EXERCISE | Say how many lines of these entries include the word "Bundle", and answer with the number alone.

*** DATA UNDER STUDY ***

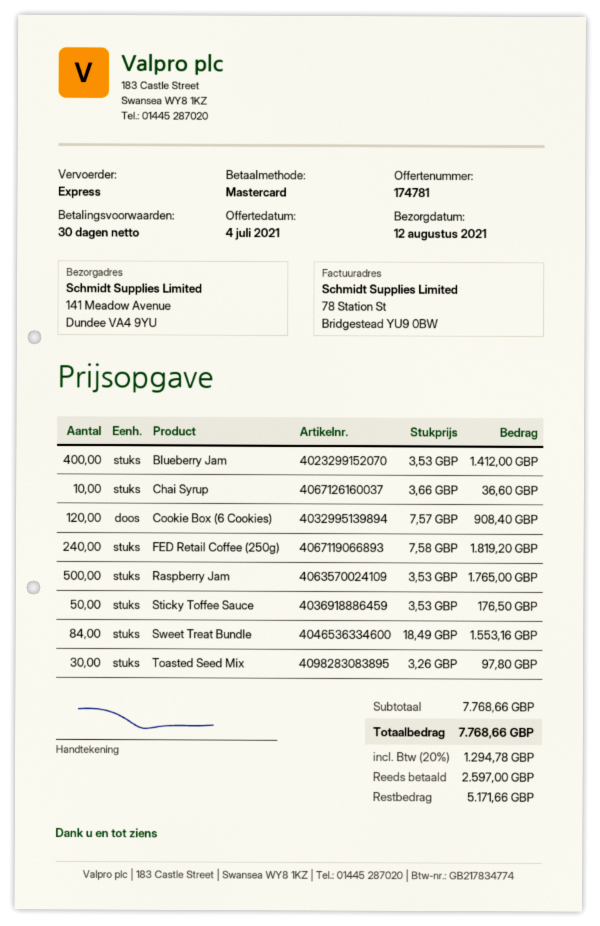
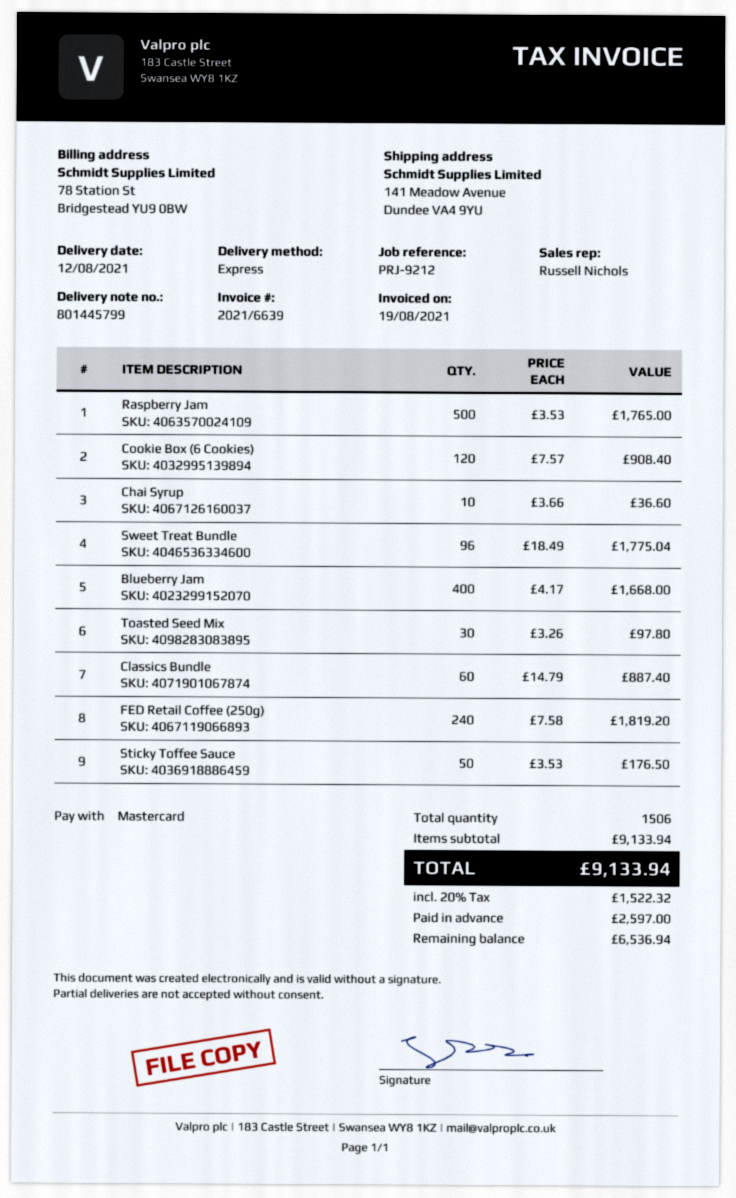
Blueberry Jam: 400 x 3.53 = 1412.00 -> 400 x 4.17 = 1668.00
Sweet Treat Bundle: 84 x 18.49 = 1553.16 -> 96 x 18.49 = 1775.04
Classics Bundle: none -> 60 x 14.79 = 887.40
subtotal: 7768.66 -> 9133.94
tax: 20% = 1294.78 -> 20% = 1522.32
total: 7768.66 -> 9133.94
balance: 5171.66 -> 6536.94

*** End of DATA UNDER STUDY ***

ANSWER BOX | 2